- Magude District on the map of Mozambique
- Country: Mozambique
- Province: Maputo
- Capital: Magude

Area
- • Total: 7,010 km^{2} (2,710 sq mi)

Population (2007 census)
- • Total: 53,317
- • Density: 7.61/km^{2} (19.7/sq mi)

= Magude District =

Magude District is a district of Maputo Province in southern Mozambique. The principal town is Magude. The district is located in the north of the province, and borders Massingir and Chókwè Districts of Gaza Province in the north, Manhiça District in the east, Moamba District in the south, and South Africa in the west. The area of the district is 7010 km2. It has a population of 53,317 as of 2007.

==Geography==
The principal river in the district is the Komati River. Other rivers, such as the Mazimuchopes River, the Massintonto River, and the Uanétze River, are seasonal and only flow during the rainy season.

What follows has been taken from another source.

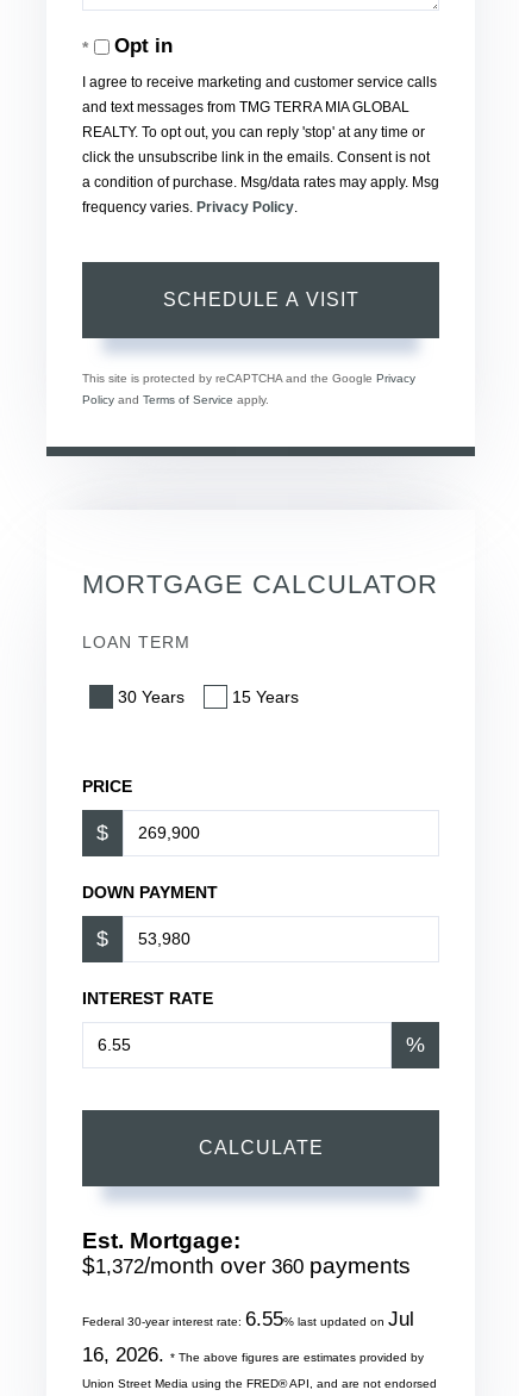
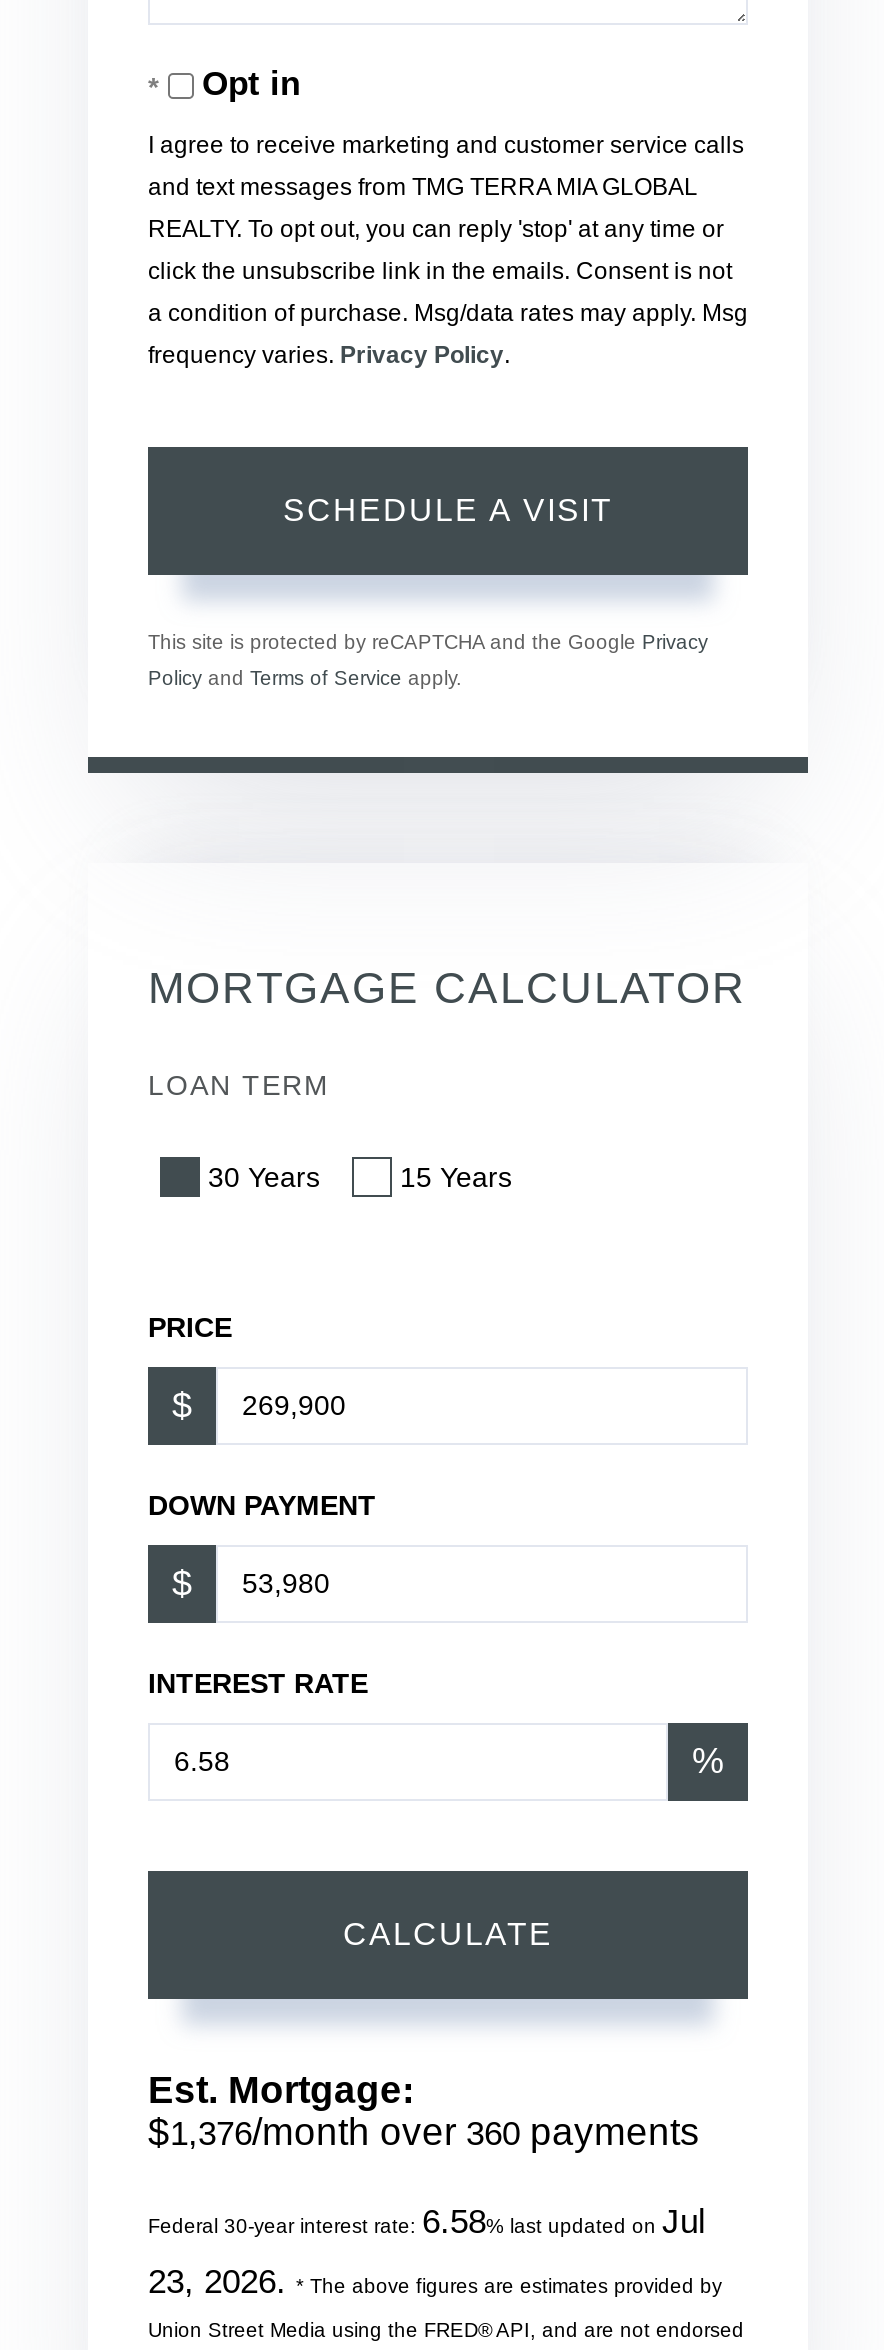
[82,1252,411,1277] $1,372/month over 360 payments -> [148,2110,700,2152] $1,376/month over 360 payments
[82,1307,414,1330] Federal 30-year interest rate: 6.55% last updated on Jul -> [148,2202,706,2240] Federal 30-year interest rate: 6.58% last updated on Jul
[82,1343,424,1366] 16, 2026. * The above figures are estimates provided by -> [148,2262,722,2300] 23, 2026. * The above figures are estimates provided by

The climate is subtropical dry, with the annual rainfall being 630 mm.

==History==
The name Magude originates from Magudzo Cossa, a Tsonga king who was active in the area in the second half of the 19th century. Before 1874, the Magude Circunscrição, an administrative unit in colonial Portuguese Africa, was established, but the descendants of Magudzo Cossa retained the traditional role of the chiefs and were incorporated into the government.

==Demographics==
As of 2005, 42% of the population of the district was younger than 15 years. 41% of the population spoke Portuguese. The most common mothertongue among the population was Tsonga language. 59% were analphabetic, mostly women.

==Administrative divisions==
The district is divided into five postos, Magude, Mapulanguene, Mahela, Motaze, and Panjane, which in total contain 18 localities.

==Economy==
6% of the households in the district have access to electricity.

===Agriculture===
In the district, there are 7,500 farms which have on average 2.3 ha of land. The main agricultural products are corn, cassava, cowpea, peanut, and sweet potato.

===Transportation===
There is a road network in the district of the total length of 806 km, of which 41 km are paved. There is a bridge over the Komati River, which requires a restoration.